Le succès de « Gandhi » dépassera toutes les espérances. Attenborough deviendra Sir Attenborough, le film obtiendra l’année de sa sortie huit Oscars. Attenborough avoue d’ailleurs qu’il en attendait beaucoup moins, il savait qu’il n’avait réalisé qu’un film conventionnel, certes aux moyens démesurés, mais un film conventionnel quand même, et reconnaissait que le « E.T. » de Spielberg, concurrent (laminé, quatre misérables statuettes de second plan) aux Oscars était beaucoup plus novateur.

Réédition BluRay de 2008 somptueuse, tant du point de vue technique (remaster d’une limpidité absolue), que par ses heures de bonus, souvent (très) intéressants.


ROMAN POLANSKI - LE PIANISTE (2002)

Survival ...
« Le Pianiste », c’est malgré les réalisations qui ont suivi et suivent encore, l’épitaphe cinématographique de Polanski. Le film qui résume sa vie, et pas forcément (pas du tout ?) son œuvre. C’est un film-thérapie, un film-exutoire, un film de divan d’analyste. Polanski, l’enfant grandi dans les années 40 et miraculeusement réchappé du grand massacre des Juifs polonais ne pouvait pas ne pas s’attaquer à ce thème.
Adrian Brody & Roman Polanski
Alors, formellement ou esthétiquement, « Le pianiste » n’est pas son meilleur film. C’est malgré tout son plus personnel, et pour peu qu’on ait un cœur en état d’insuffler des émotions, son plus touchant. Bon, évidemment, la leçon d’Histoire, les bons sentiments et cette atmosphère de mélo perpétuel, ont eu deux conséquences : la méfiance de certains, jugeant le film « too much ». Corollaire, des récompenses par la « profession » innombrables, dont trois Oscars (et 47698 Césars, qui comme chacun sait, sont au cinéma ce qu’Annie Cordy est à Bessie Smith).
Moi, « Le Pianiste », j’suis preneur. A mille pour cent. Et d’autant plus ces jours-ci, où l’on voit à longueur de 20 Heures, des journaleux nous faire le « devoir de mémoire » sur l’anniversaire de la libération d’Auschwitz. Pendant que d’autres de leurs congénères (plutôt cons tout court d’ailleurs) remettent un colifichet honorifique au maire FN de Hénin-Beaumont, au crâne bien dégagé derrière les oreilles et bien plein de remugles idéologiques pourris. Comme si on avait pas assez donné cette année en matière d’exposition faite aux cinglés intolérants. Et voir l’épouvantail Arlette Chabot (groupie insatisfaite du piteux Chirac, mais qui au moins, lui, n’a jamais transigé avec ces fachos-là), présidente de ce jury honteux avaler une colonie de couleuvres pour nous expliquer que politiquement parlant, c’est une distinction que ce pantin mérite … ‘tain, y’a des coups de pied au cul qui se perdent. Eh, Arlette, regarde ce qu’a déjà fait ce mec dans son bled, tu comprendras peut-être que vous êtes quelques-uns à avoir touché le fond …

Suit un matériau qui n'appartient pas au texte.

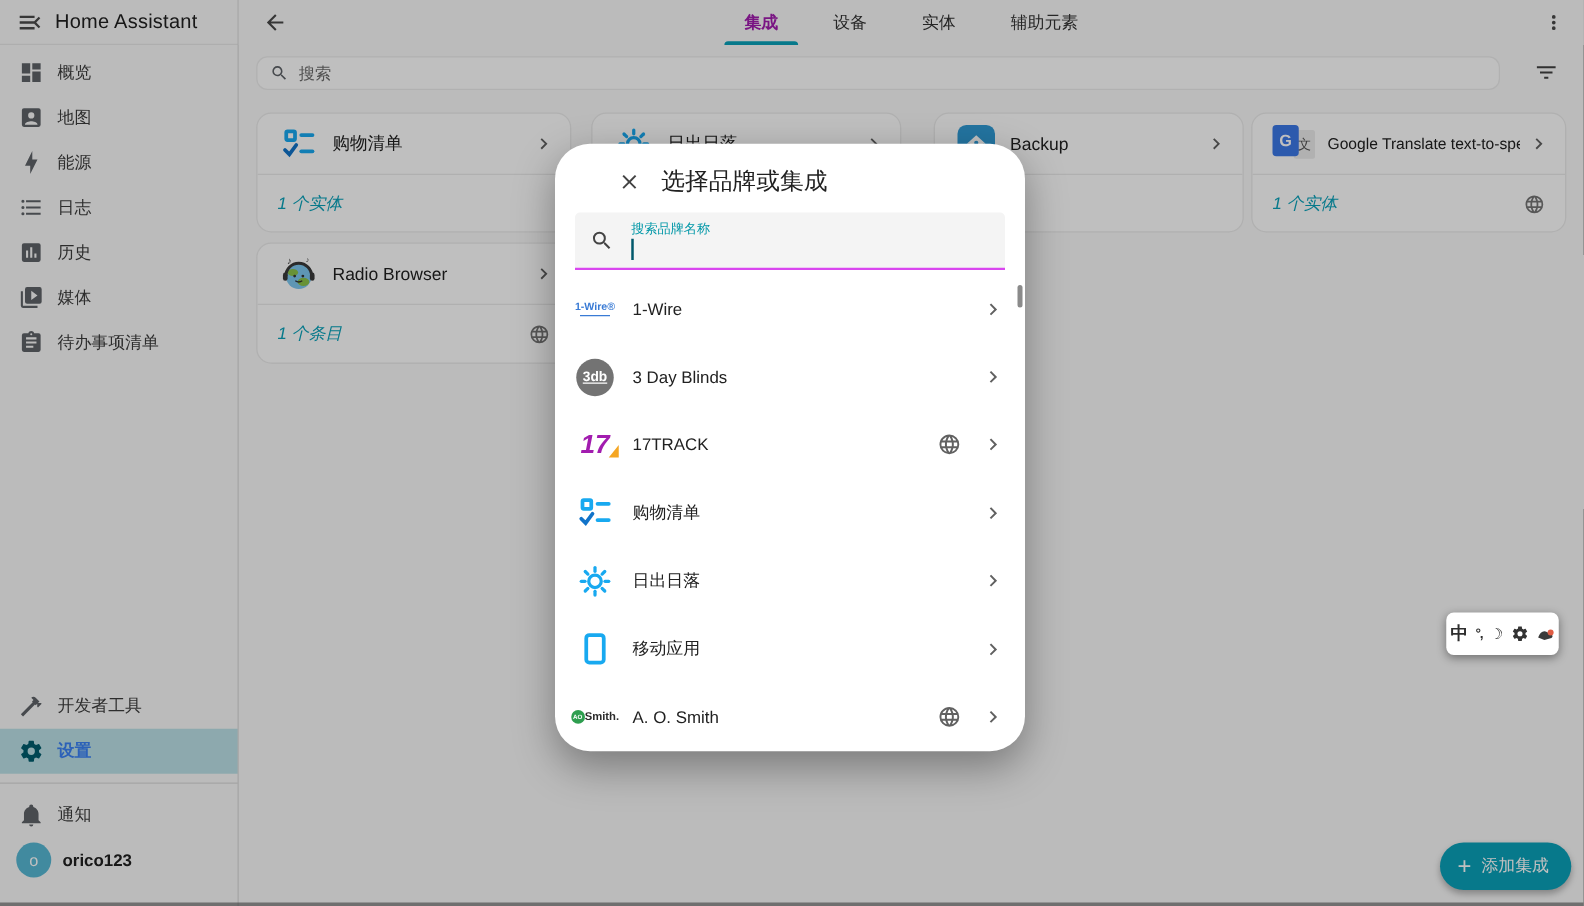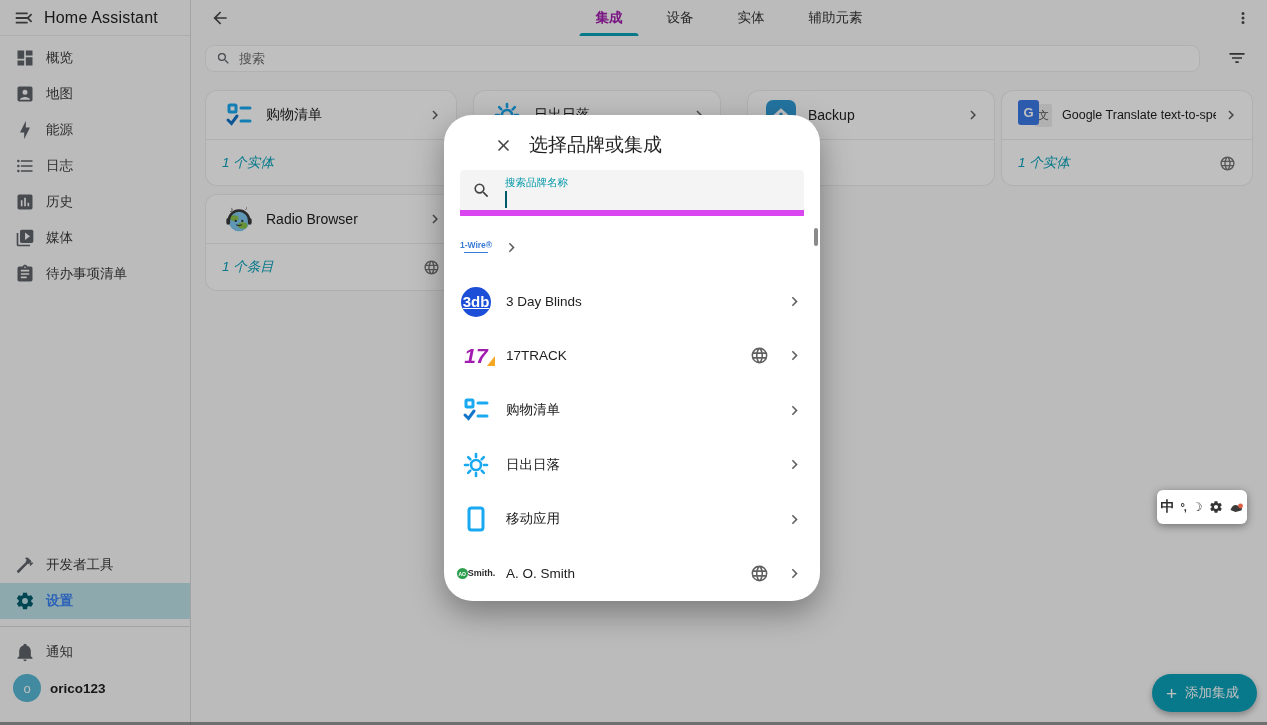"搜索品牌名称" .dlg-search { border-bottom: 6px solid #d946ef -> 2px solid #d946ef }
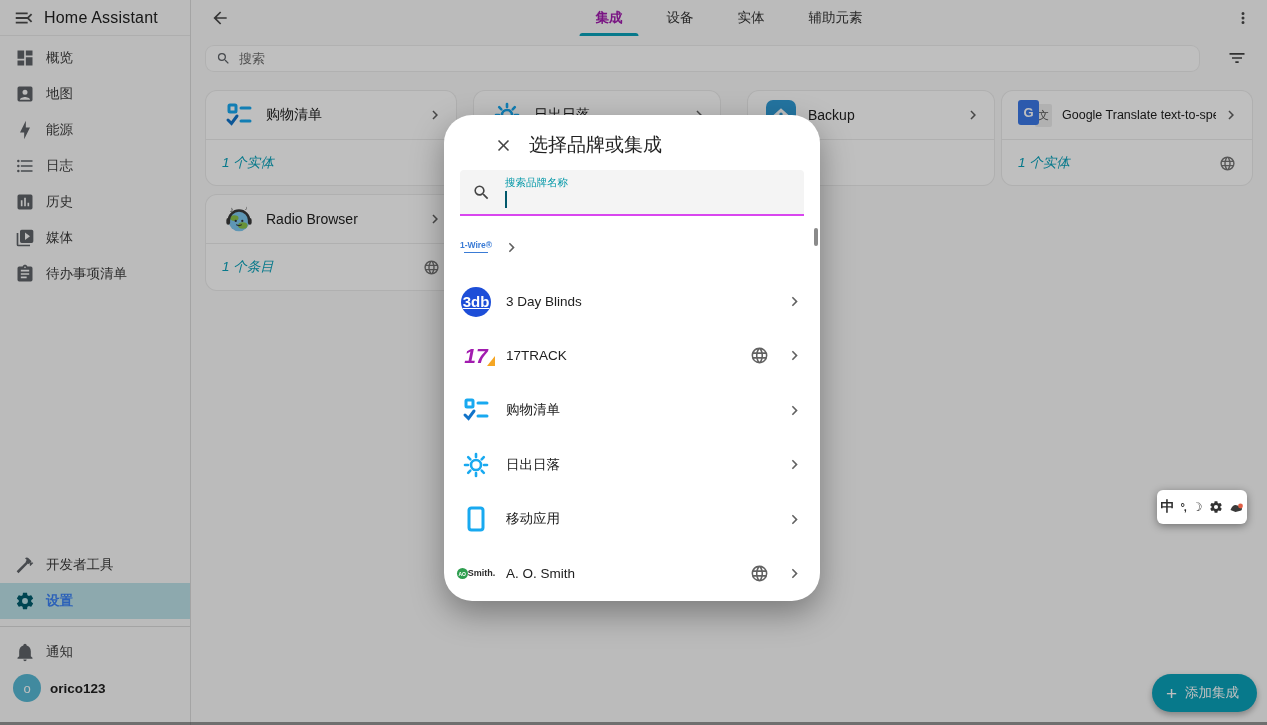"1-Wire" span.dlabel { html: none -> <span>1-Wire</span> }
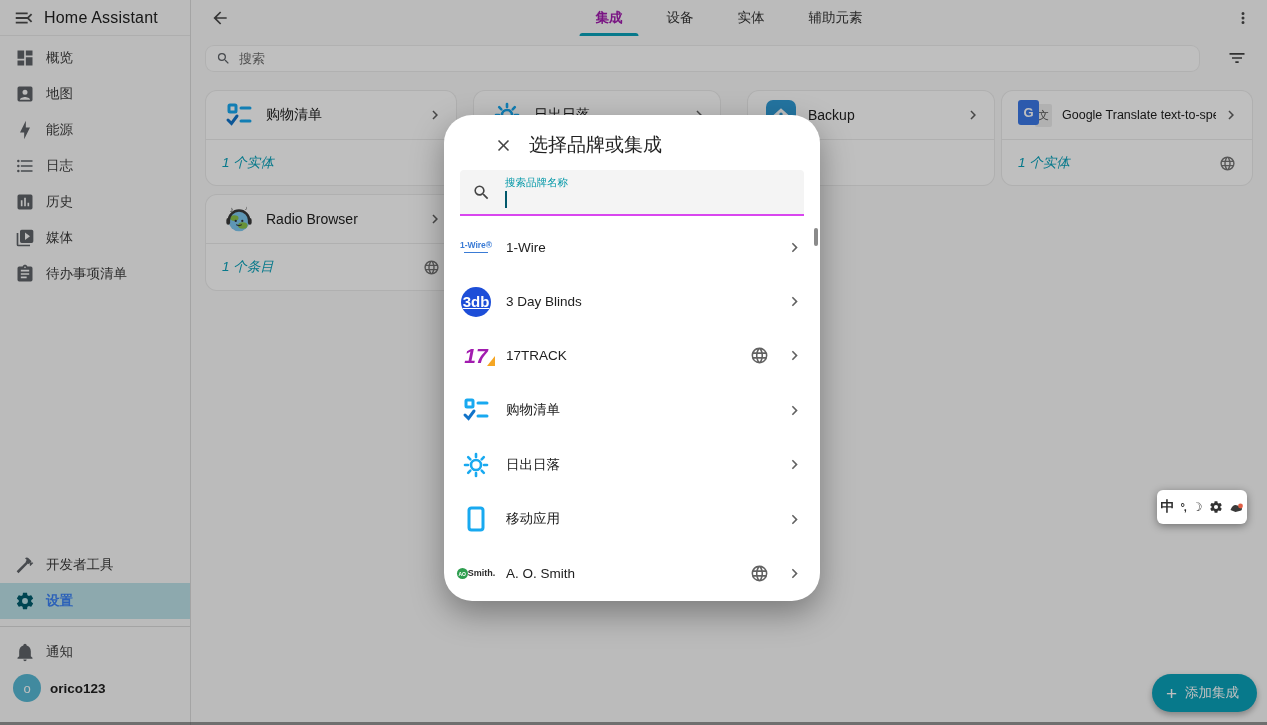"3db" .logo-3db { background: #1d4ed8 -> #737373; font-size: 15px -> 11px }
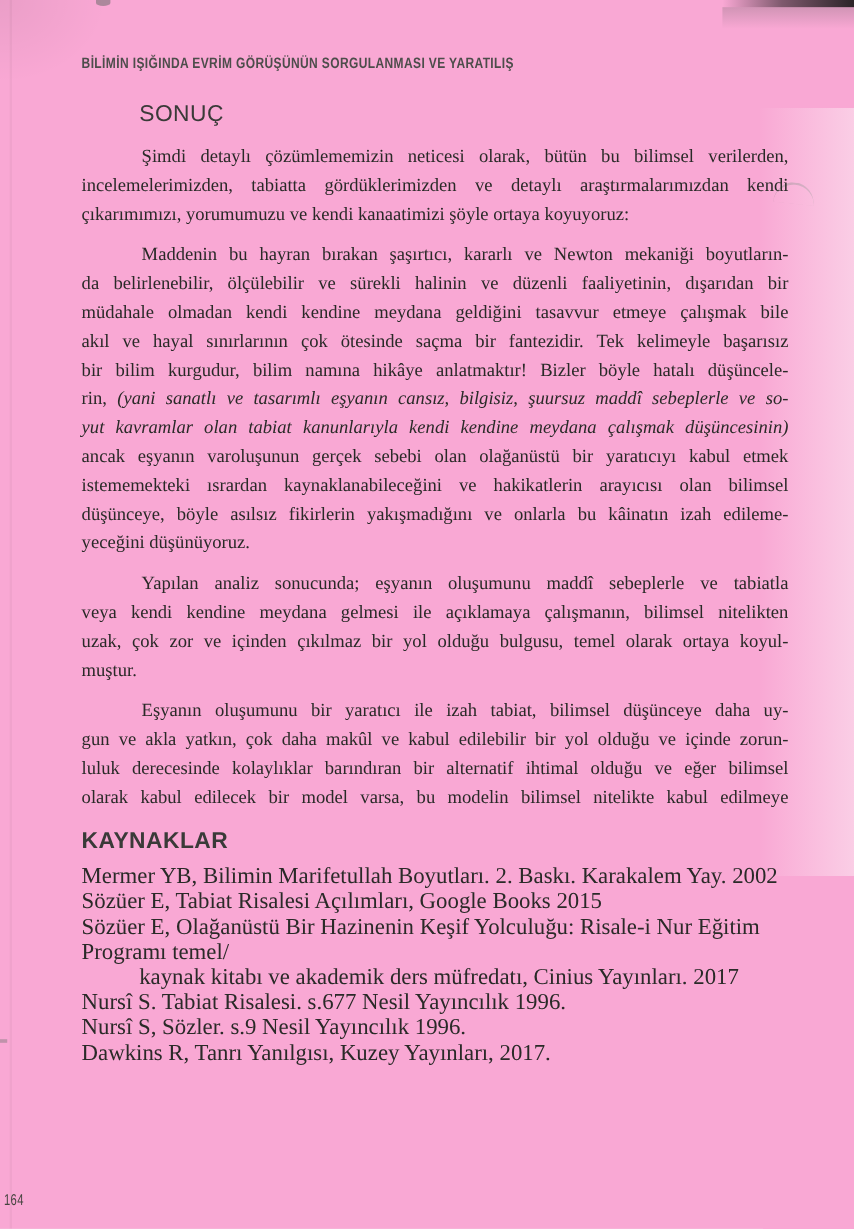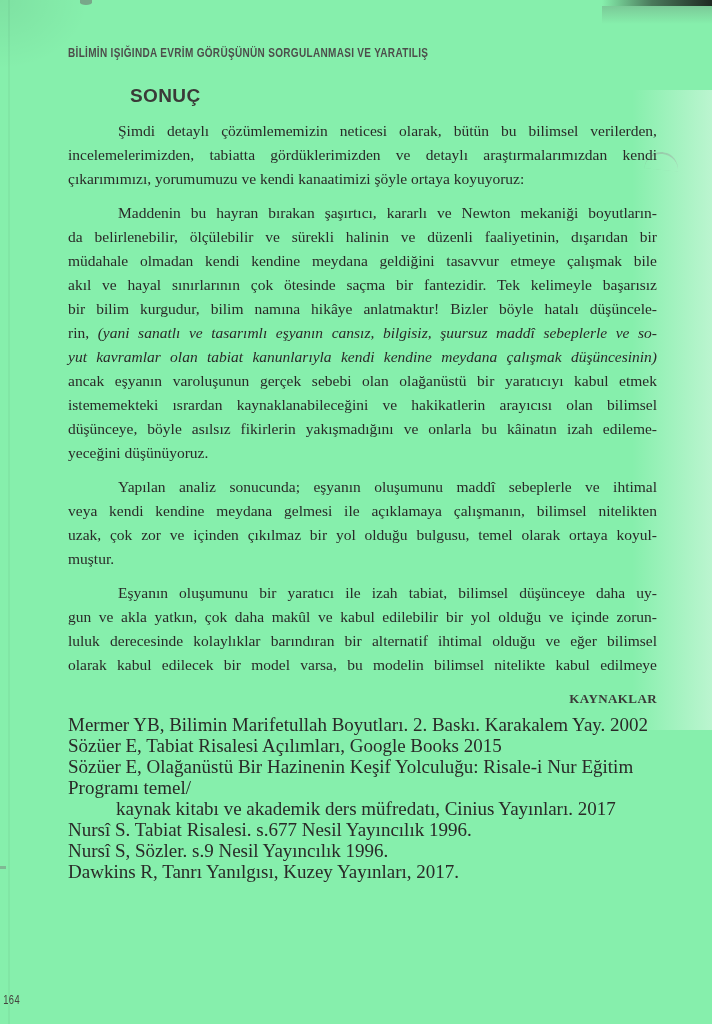"BİLİMİN IŞIĞINDA EVRİM GÖRÜŞÜNÜN" #page { background: #86efac -> #f9a8d4 }
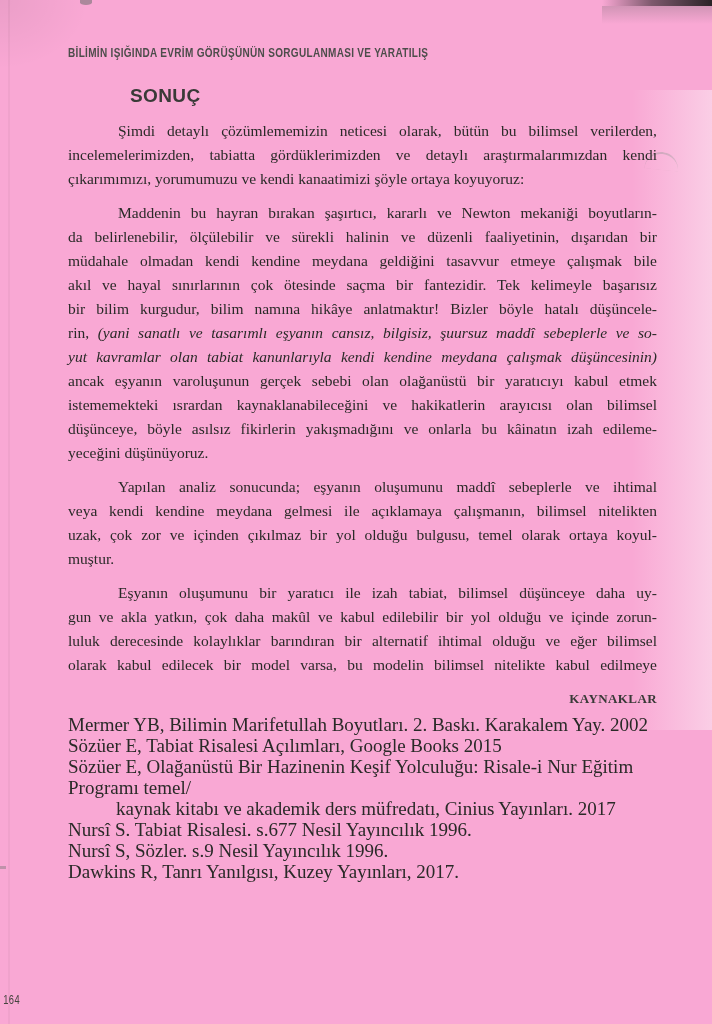"SONUÇ" .section-heading { font-weight: 700 -> 400; margin: 0 0 12px 62px -> 0 0 12px 48px }
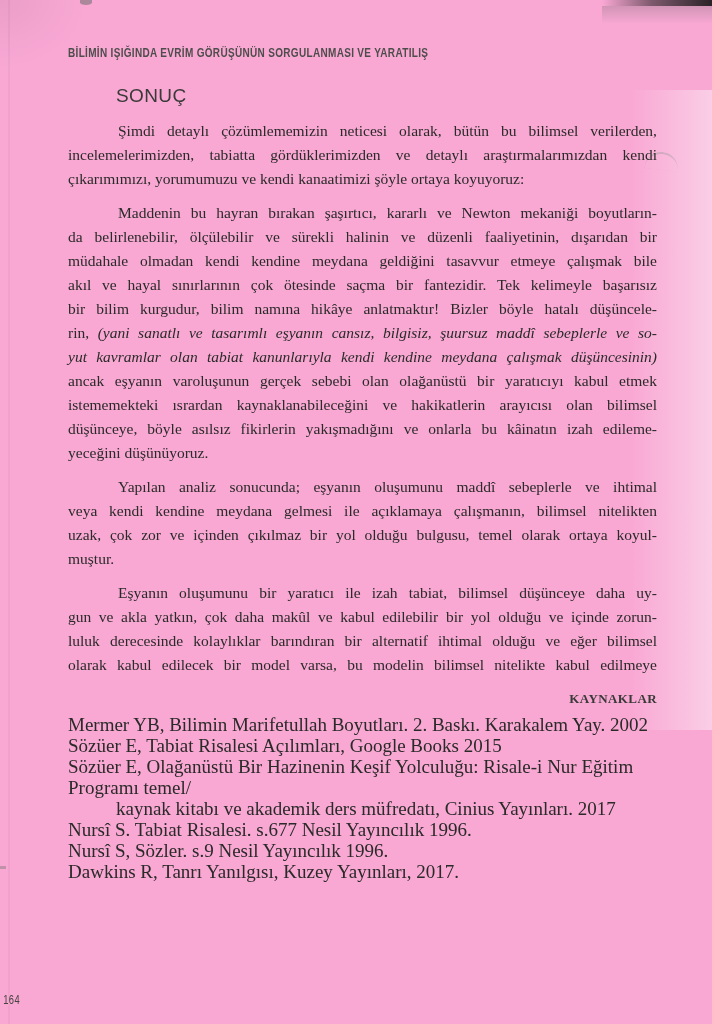"Yapılan analiz sonucunda; eşyanın" span { text: ihtimal -> tabiatla }
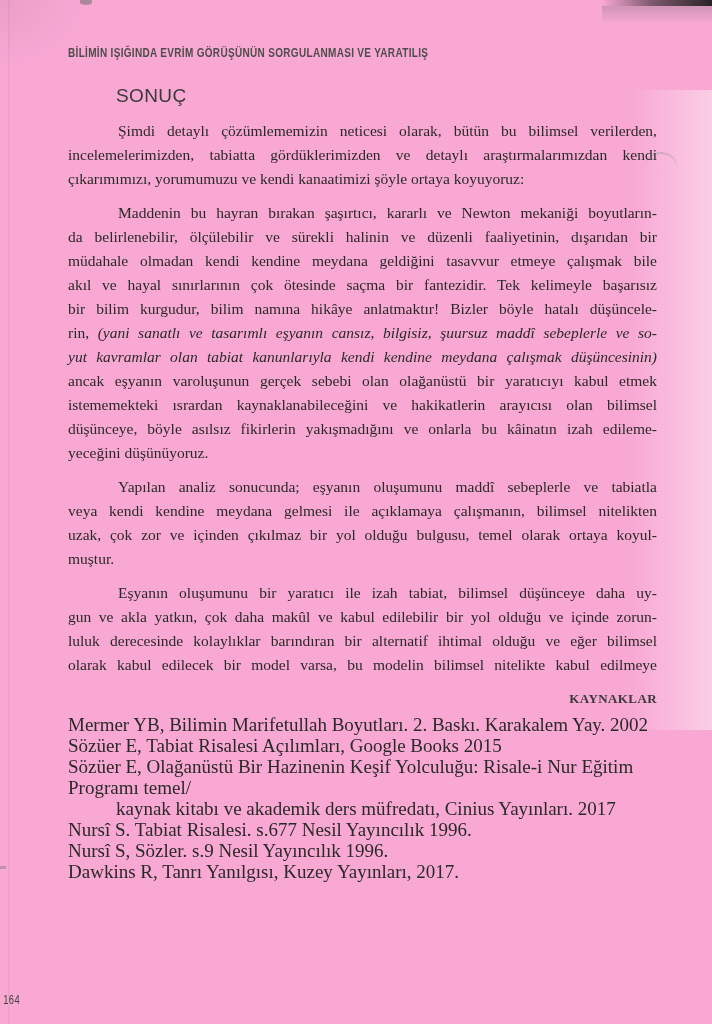"KAYNAKLAR" .refs-heading { font-family: Liberation Serif, serif -> Liberation Sans, sans-serif; font-size: 13px -> 19px; text-align: right -> none }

Bon, « Le Pianiste ». Qui est en gros un biopic. Qui aurait pu être celui de Polanski lui-même. Il a préféré tourner la vie, la survie plutôt entre 1939 et 1945 de Wladislaw Szpilman, pianiste officiel et surdoué de la radio polonaise au moment où les troupes nazies envahissent la Pologne. Szpilman n’est apparemment pas un bonimenteur, le livre racontant sa traversée de la guerre publié en 1946, lui a valu bien des ennuis et une quasi-censure de la part des autorités communistes polonaises (un Juif sauvé par un haut officier SS et pas par l’Armée Rouge, les camarades rigolaient pas avec ça). « Le Pianiste » est un survival, avec des nazis à la place des zombies. C’est la grande Histoire vue par la « petite » de Szpilman. Et là, il n’est plus question d’idéologie. Szpilman est pris dans un engrenage où les salauds ne sont pas tous Allemands, et les types bien pas tous Polaks ou Juifs, où beaucoup cherchent à sauver ce qui peut encore l’être (leur vie, tout simplement) et louvoient dangereusement entre grandeur et bassesse. Il y a les bons et les méchants, et toutes les nuances entre les deux. La guerre déshumanise, et fabrique plus souvent des lâches que des héros.
Szpilman n’échappe pas à la règle. C’est le type qui vit à travers la musique et son piano, le reste lui étant souvent accessoire. Mais pas toujours. Il vend son piano une misère pour que sa famille puisse s’acheter à manger, il est lucide et fataliste devant les premières pancartes interdisant l’entrée de certains établissements à des Juifs, envoie bouler les juifs collabos. Et puis, lentement, insidieusement, quand le cauchemar meurtrier s’amplifie et qu’il faut à chaque instant assurer sa pitance puis sauver sa peau, Szpilman « lâche » les valeurs et les idéaux, jouant dans des bars pour juifs chelous gagnant de l’argent quand d’autres crèvent de faim, suppliant les miliciens juifs pour améliorer son ordinaire et celui de ses proches, devenant peu à peu un pantin sans valeurs ou morale, uniquement préoccupé de sa survie. Juste un type qui veut sauver sa peau au milieu de cette barbarie, rythmée par des intertitres qui indiquent les dates de cette période qui va de la blitzkrieg polonaise à la libération des camps de déportés par l’armée russe.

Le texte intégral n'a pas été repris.